You see, the wisdom of angels requires some practical skills.  You might be able to apply this fable to any situation in your own life where change is forced on you, certainly it is applicable for the church.  We need the wisdom of the angels as we reflect on how we can be faithful as the church in new times, new ways and new contexts.  And the little group of penguins who see and understand the evidence that Fred presents to them – the council of penguins – discover that the first thing that needs to change before they can even begin to respond to the crisis – is themselves.  They need to learn to understand and trust each other before they can do anything else, certainly before they can convince the whole penguin community that there is an urgent need to do something different.  And the second thing they needed was a willingness to take some risks, to trust that the essence of penguin-ness is not the familiar iceberg but the strength of the community itself.  If they are Christian penguins they need to trust in angels, that the word they need is being spoken by God, that all they need is the perceptiveness and the willingness to hear it, and the courage to act on it.

It is Fred, of course, who first sees the answer in the form of a seagull – not so special, you might think, except what is a single solitary seagull doing hundreds of kilometres out to sea?  Seagulls are raucous, argumentative birds who live to fight amongst themselves over scraps.  But this seagull is a scout.  Its special job is to fly on ahead of the colony, to spot likely places for the families to bring the babies to learn to fight, for example, over some newly discovered whale carcass.  Of course the seagull in this story is an angel, because it has the word that leads the penguins into a possible future – not the future they had ever imagined, but a future that would have its own kind of security, a future as a nomadic community.  You see, the wisdom of angels not only needs the single act of seeing something or hearing something differently, but the collective act of interpretation and creatively responding to what is heard.

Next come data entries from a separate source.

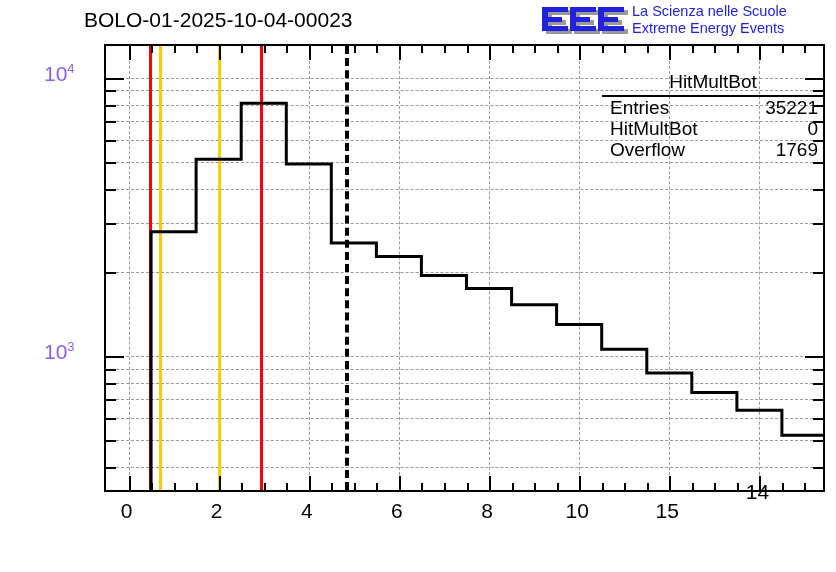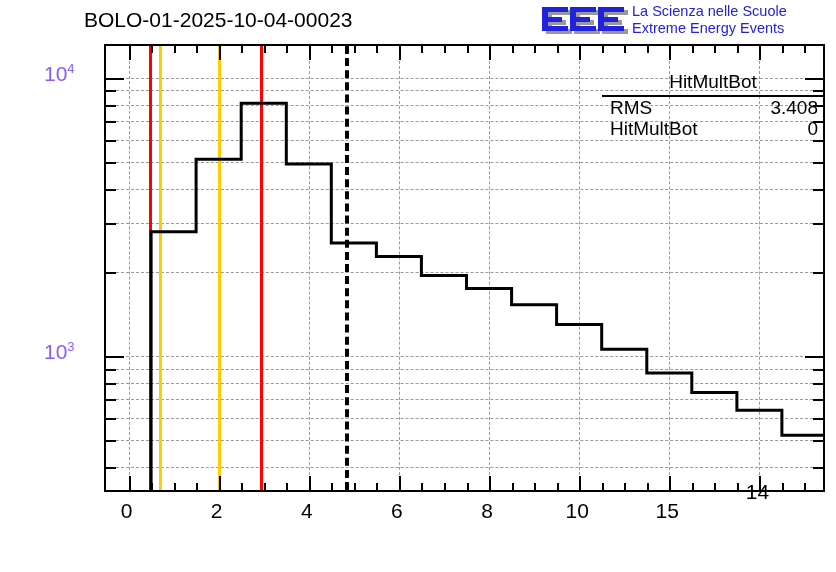--- a/index.html
+++ b/index.html
@@ -285,6 +285,10 @@
     <div id="stats-title">HitMultBot</div>
     <div id="stats-rows">
         <div class="stat-row">
+          <span>Entries</span>
+          <span>35221</span>
+        </div>
+        <div class="stat-row">
           <span>RMS</span>
           <span>3.408</span>
         </div>

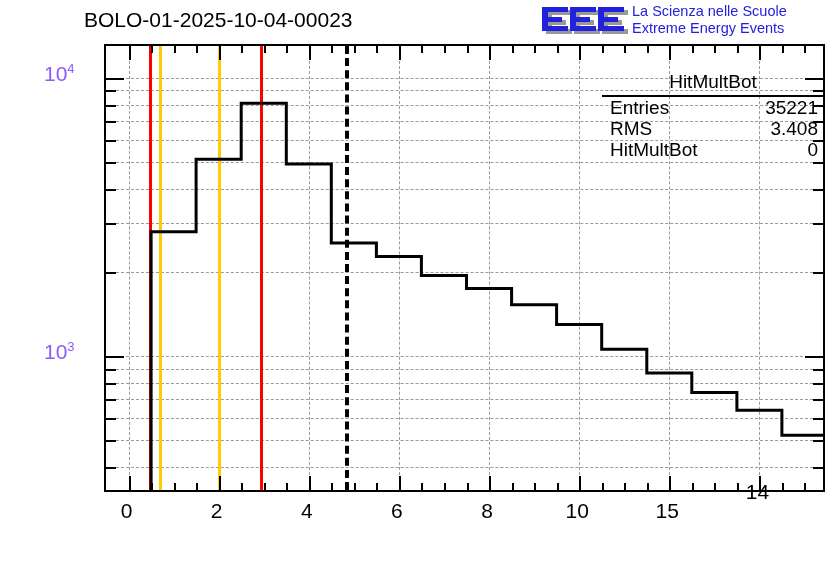--- a/index.html
+++ b/index.html
@@ -289,10 +289,6 @@
           <span>35221</span>
         </div>
         <div class="stat-row">
-          <span>RMS</span>
-          <span>3.408</span>
-        </div>
-        <div class="stat-row">
           <span>HitMultBot</span>
           <span>0</span>
         </div>

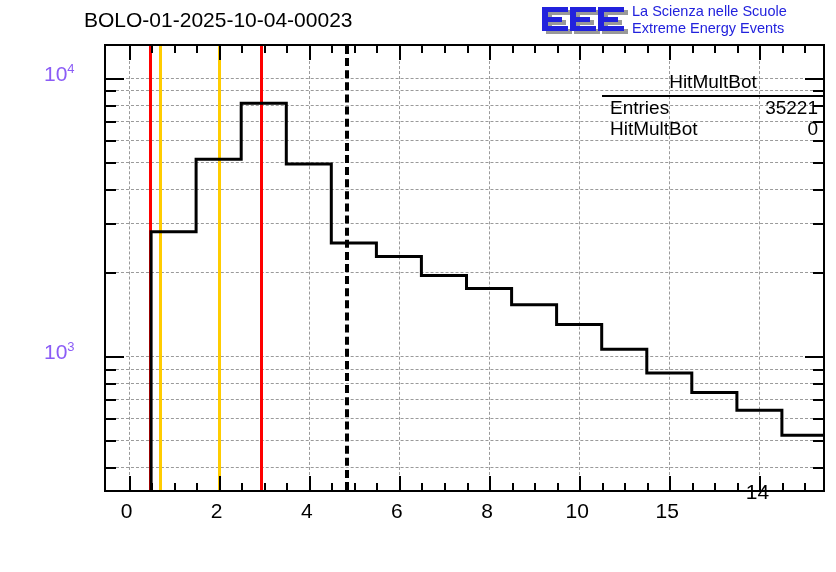--- a/index.html
+++ b/index.html
@@ -292,6 +292,10 @@
           <span>HitMultBot</span>
           <span>0</span>
         </div>
+        <div class="stat-row">
+          <span>Overflow</span>
+          <span>1769</span>
+        </div>
       </div>
   </div>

God does speak to us, and we are surrounded by a multitude of angels, if we are only prepared to set aside our own agendas and preconceptions so we can develop the sensitivity to recognise and hear them.  And the word of God – both forever the same and always new – needs all our collective goodwill and wisdom to understand.  As a church we exist for no other reason than to bear the word of God into the future, to be and to listen for angels.  It is for this reason alone, for example, that every year we gather as a Diocesan Synod, as we will next week, not for dry argument over disputed legislation but to collectively listen and interpret the voices of angels.  The writer of revelation understands this when he writes to the seven churches of Asia Minor, addressing each letter to the angel of the church, the unique word by which God is guiding and shaping us in the specific context of our times.  Please hold us in prayer this week as we prepare for this responsibility, pray that we can put aside our over-familiar perspectives and shallow self-preoccupation so that we can hear the voices of angels.

It is also, I believe, what we claim today for Katie as we baptise her and welcome her into Holy Communion.  That she will learn to see and hear and respond to the world differently, with the ears and eyes of the heart, and be ready to respond when angels speak to her.  That she herself will learn to be an angel – she already looks like one! – speaking God’s word to all around her.